# Task to carry out
For each line of the listing that contains "rgroup", make a copy and return it.
===== Dataset entries
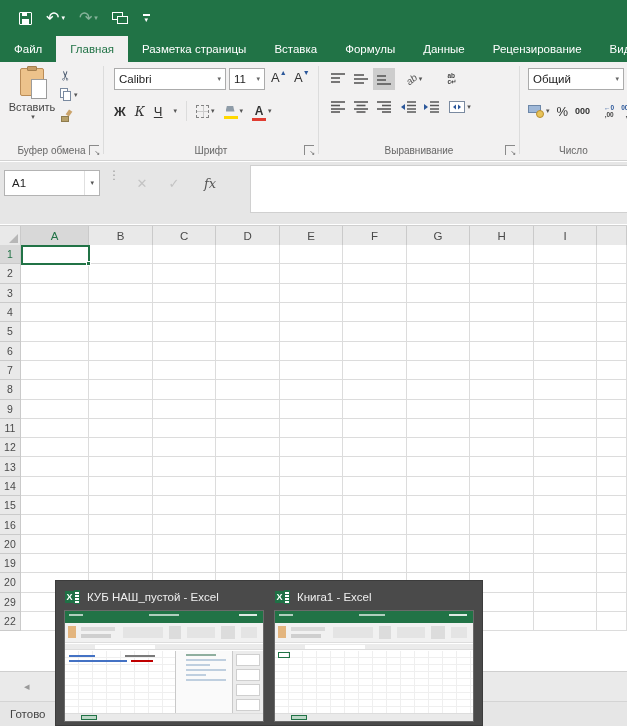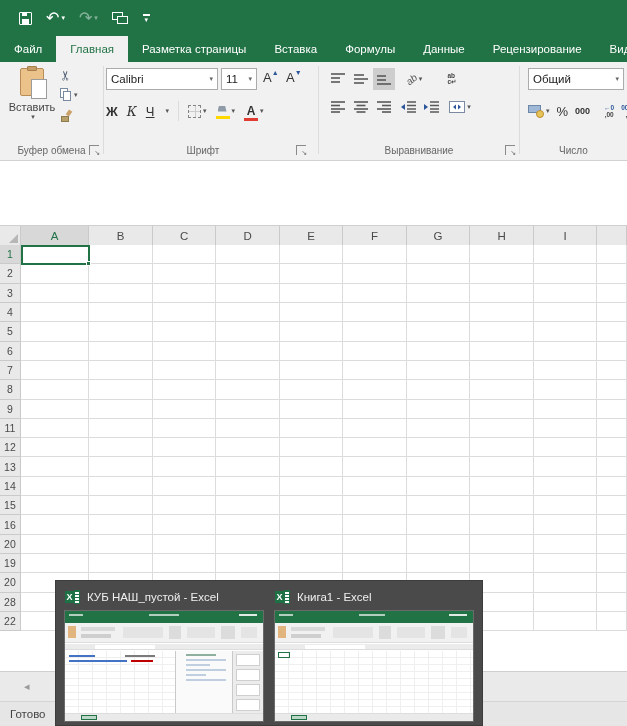--- a/index.html
+++ b/index.html
@@ -208,7 +208,7 @@
     </div>
     <div class="gsep" style="left:103px;"></div>
 
-    <div class="rgroup" style="left:96px;width:214px;">
+    <div class="rgroup" style="left:104px;width:214px;">
       <div class="combo" style="left:10px;top:6px;width:112px;">
         <span>Calibri</span>
         <span class="dd">▾</span>

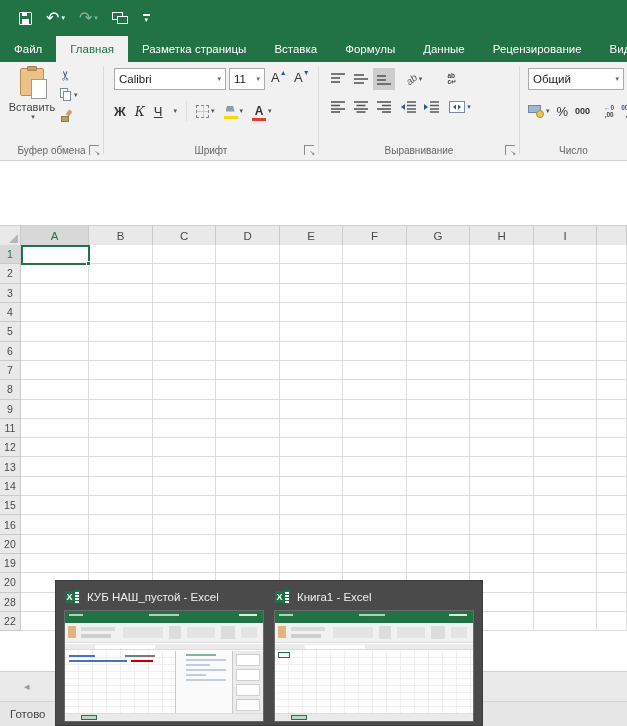--- a/index.html
+++ b/index.html
@@ -382,6 +382,19 @@
     </div>
   </div>
 
+  <div class="formula-row">
+    <div class="namebox">
+      <span>A1</span>
+      <span class="dd">▾</span>
+    </div>
+    <div class="vdots">⋮</div>
+    <div class="fbtn" style="left:128px;color:#c3c3c3;">✕</div>
+    <div class="fbtn" style="left:160px;color:#c3c3c3;">✓</div>
+    <div class="fbtn" style="left:196px;">
+        <span class="fx">fx</span>
+      </div>
+    <div class="formula-input"><span></span></div>
+  </div>
 
   <div class="grid">
     <div class="colhead-row">

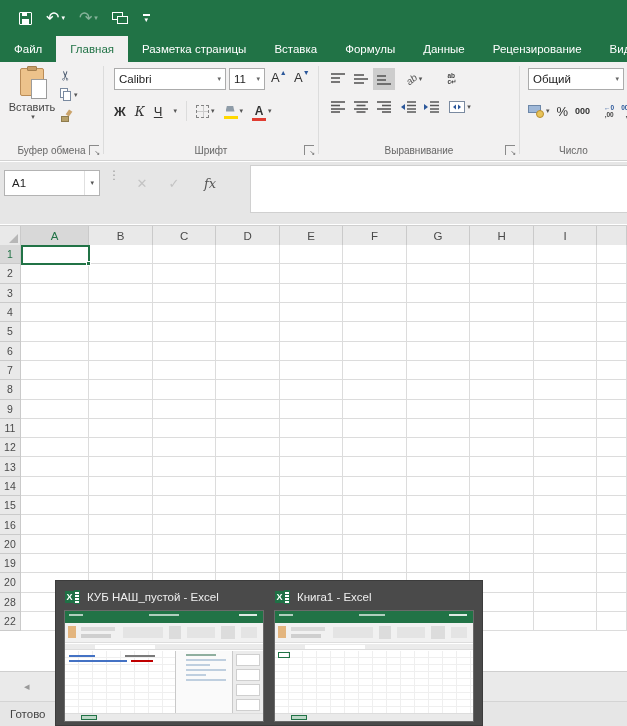--- a/index.html
+++ b/index.html
@@ -646,7 +646,7 @@
           <div class="cell" style="width: 30px;"></div>
         </div>
         <div class="g-row">
-          <div class="row-h">28</div>
+          <div class="row-h">29</div>
           <div class="cell" style="width: 69px;"></div>
           <div class="cell" style="width: 64px;"></div>
           <div class="cell" style="width: 64px;"></div>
==========
# Output for this exercise
-    <div class="rgroup" style="left:96px;width:214px;">
+    <div class="rgroup" style="left:104px;width:214px;">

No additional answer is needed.